Using WordPress as an editor

WordPress is originally intended to be used for blog sites, but because of it’s popularity it is also used as a CMS (Content Management System) for any kind of regular web site. The power of WordPress lies in the fact that it’s easy to work with as an editor and web designer, but it’s also possible to develop plugins for WordPress if you fancy some programming. So it offers a lot of possibilities to everyone. Still, it’s pretty good to remember what using WordPress was originally intended for when you are working with it as an editor: blogging.

Blogs were usually personal stories, almost like public diary entries, published mainly for the purpose of sharing. Over the years blogs are used for anything. It’s almost become a way to describe an informal style of writing instead of what it used to stand for. You could use blogs to share professional discoveries like the top 10 do’s and don’ts in your field of expertise or you could use them to share your personal travels or food discoveries. Whatever holds your interest.

If you want to start a blog site and you want to be added to blog directories or join blog communities in order to meet other bloggers and get more exposure, then it’s best to choose one main subject to blog about. For instance, food. Blog directories will usually only allow one subject per domain name and they’ll review your full site in order to approve or disapprove your subscription. So if you want to blog about more non-related subjects (for instance food and your job as a high school teacher), you might want to think about setting those up as separate WordPress sites (and not set it up like I did mine).


All your blog posts to your WordPress site will, by default, end up on one great pile of blogs. Within WordPress you can create categories in the admin section of WordPress when you go to Posts > Categories. So suppose your main subject is food, you can now split your blogs into various categories, for instance: snacks, appetisers, mains, deserts, restaurants, special diets, wines… you get it. It will bring some order to the pile especially when you use a free plugin to sort the posts per category. Certain WordPress themes (designs) will publish a new category automatically to your site, but you can always hide them in the admin section (go to Appearance > Menus to remove the category from the menu). When you have the blog navigation links activated in WordPress you will see a link to the previous and next blog on each post. By default this will show the blogs in the order you posted them, ignoring the category you’ve assigned the post to.

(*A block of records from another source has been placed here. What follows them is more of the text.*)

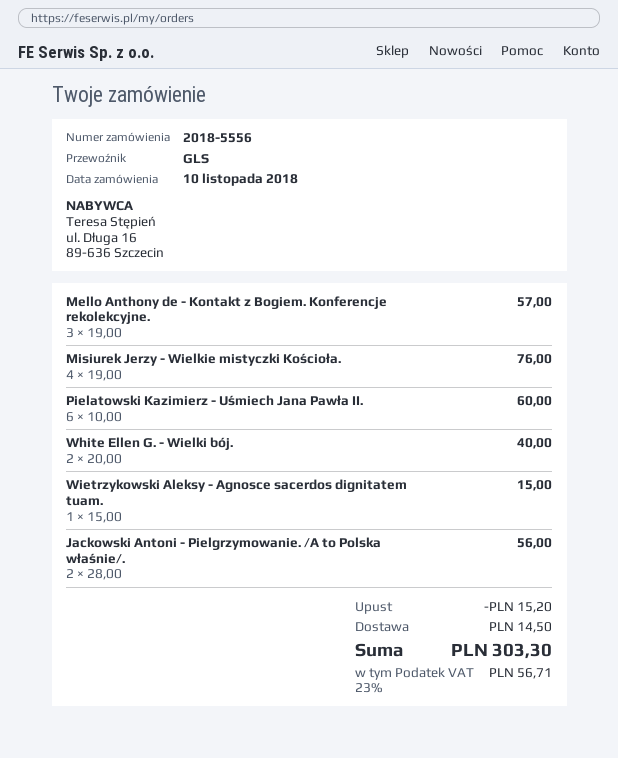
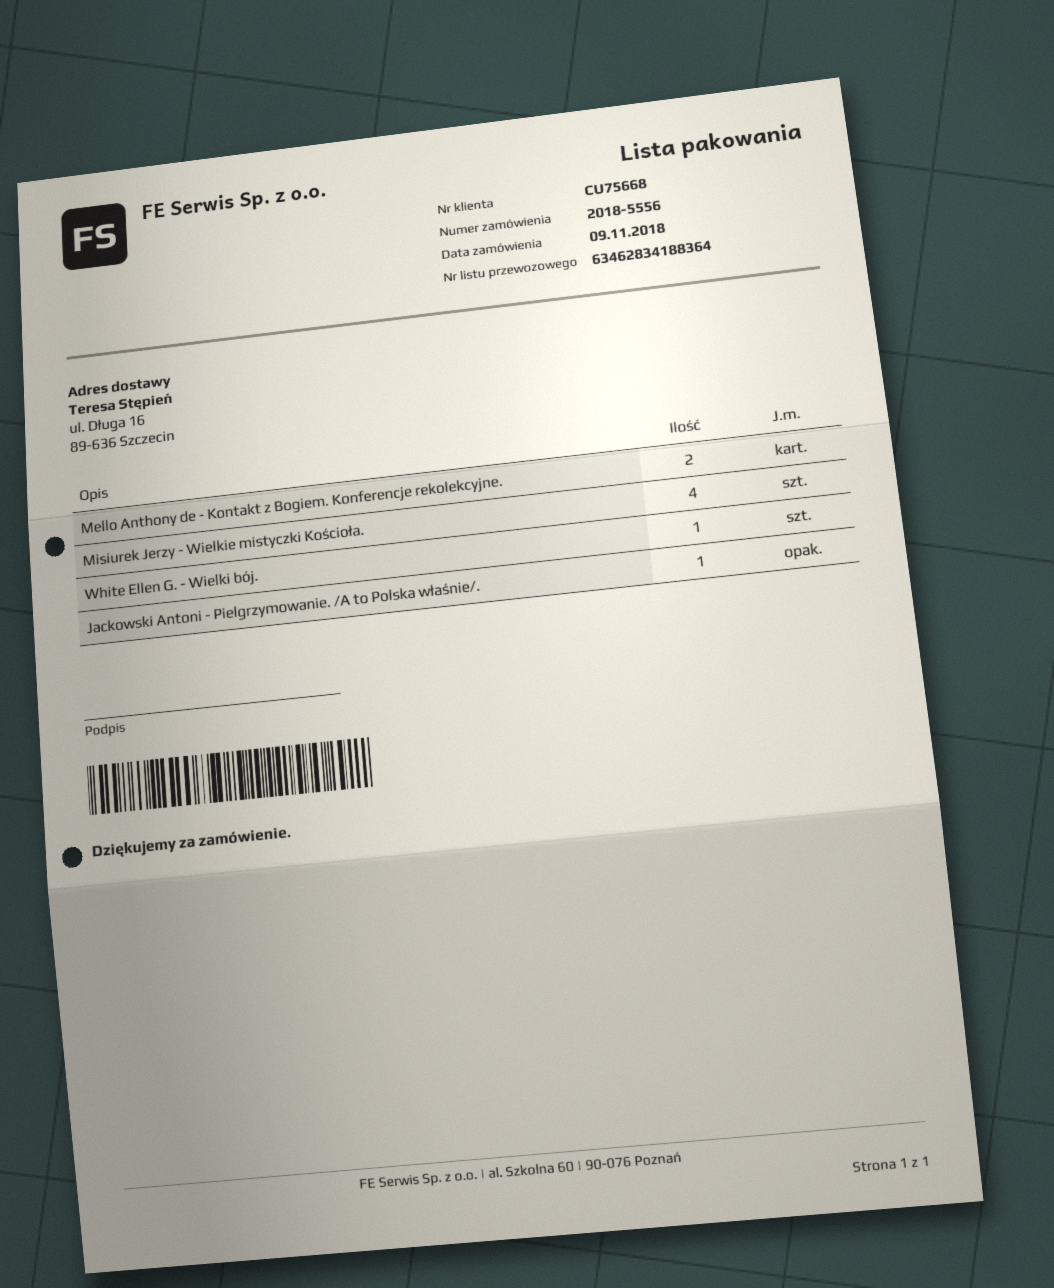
order date: 2018-11-10 -> 2018-11-09
Mello Anthony de - Kontakt z Bogiem. Konferencje rekolekcyjne.: 3 -> 2
Pielatowski Kazimierz - Uśmiech Jana Pawła II.: 6 -> none
White Ellen G. - Wielki bój.: 2 -> 1
Wietrzykowski Aleksy - Agnosce sacerdos dignitatem tuam.: 1 -> none
Jackowski Antoni - Pielgrzymowanie. /A to Polska właśnie/.: 2 -> 1

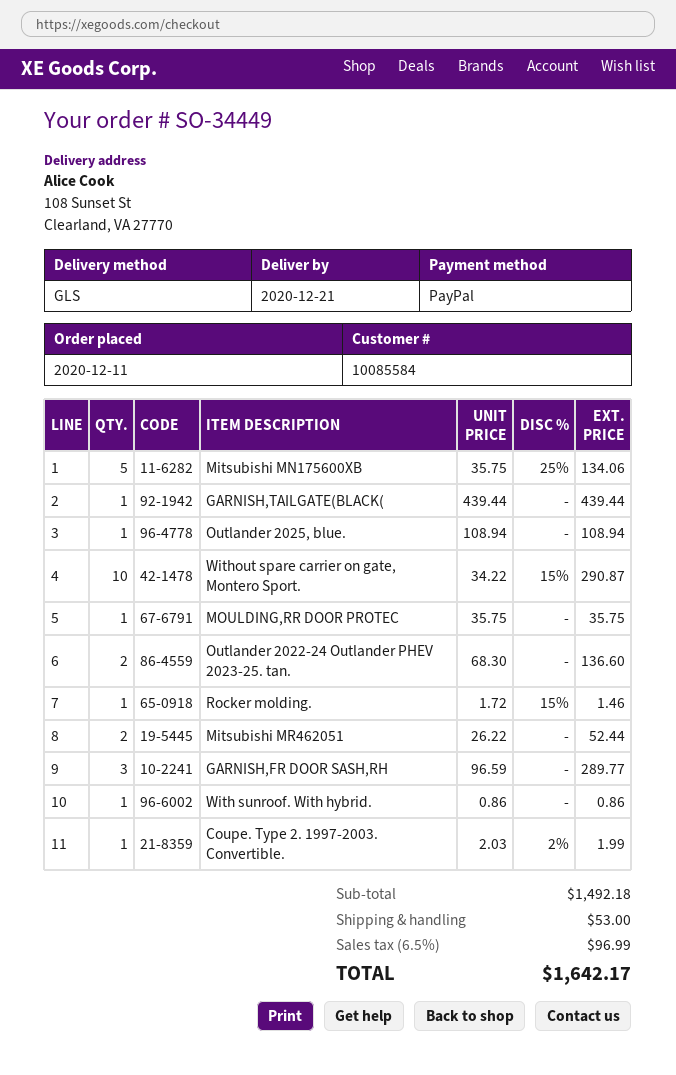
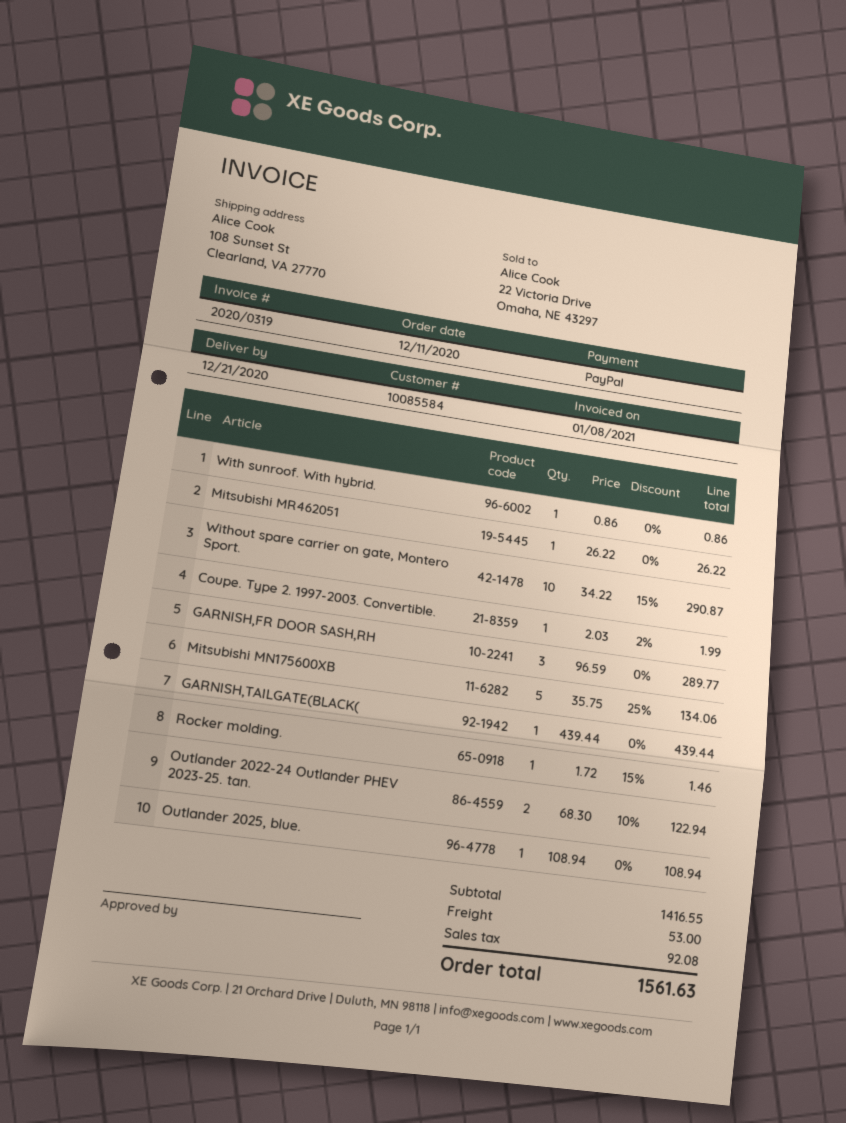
MOULDING,RR DOOR PROTEC: 1 x 35.75 = 35.75 -> none
Outlander 2022-24 Outlander PHEV 2023-25. tan.: 2 x 68.30 = 136.60 -> 2 x 68.30 - 10% = 122.94
Mitsubishi MR462051: 2 x 26.22 = 52.44 -> 1 x 26.22 = 26.22
subtotal: 1492.18 -> 1416.55
tax: 96.99 -> 92.08
total: 1642.17 -> 1561.63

Posts in Wordpress originally were intended for posting blogs, but perhaps you are using them differently on your web site. You can add Posts real easily (Posts > Add new) and once you’ve published them (possibly assigned to a category) they will become visible on your site right away. You can prevent this when you save them as a draft to be edited further later. You can also set the visibility (you can choose between Public, Password protected and Private) or you can set a publish date and time to your post. Using XML or RSS feeds you can let blog directories know pretty quickly you have written a new blog or published a new post and they can show it automatically on their web site. It’s a great way to draw traffic to your site.

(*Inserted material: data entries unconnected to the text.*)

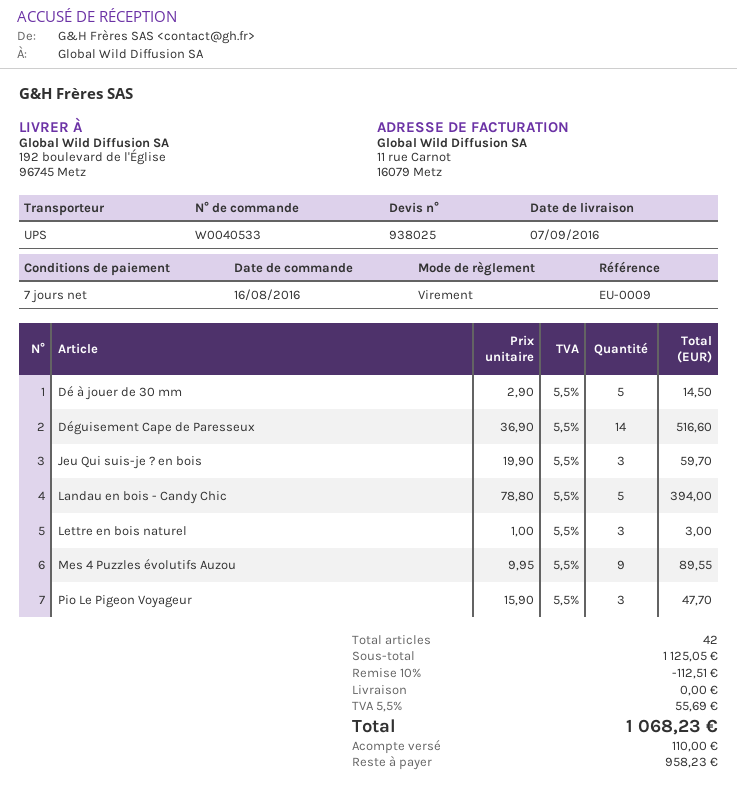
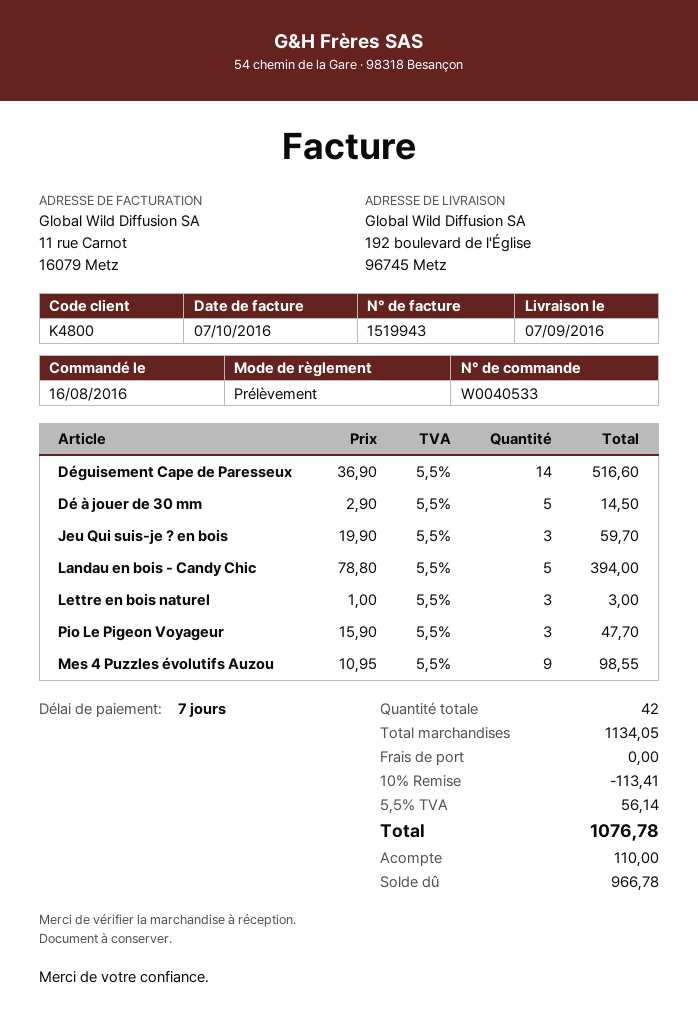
payment method: bank transfer -> direct debit
Mes 4 Puzzles évolutifs Auzou: 9 x 9.95 = 89.55 -> 9 x 10.95 = 98.55
subtotal: 1125.05 -> 1134.05
discount: 10% = 112.51 -> 10% = 113.41
tax: 5.5% = 55.69 -> 5.5% = 56.14
total: 1068.23 -> 1076.78
balance: 958.23 -> 966.78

It takes some getting used to, but it really does help to understand the difference between Pages and Posts. While Posts are really used to add a blog or news post to the web site, it’s normally assumed that you use Pages for any type of static information page that you want to add (like a page about who you are). New Pages (Pages > Add new) that you add won’t become visible in the navigation links. They are seen as something completely separate to the rest of the content. You can make them visible on your web site manually by adjusting the Menus: Appearance > Menus.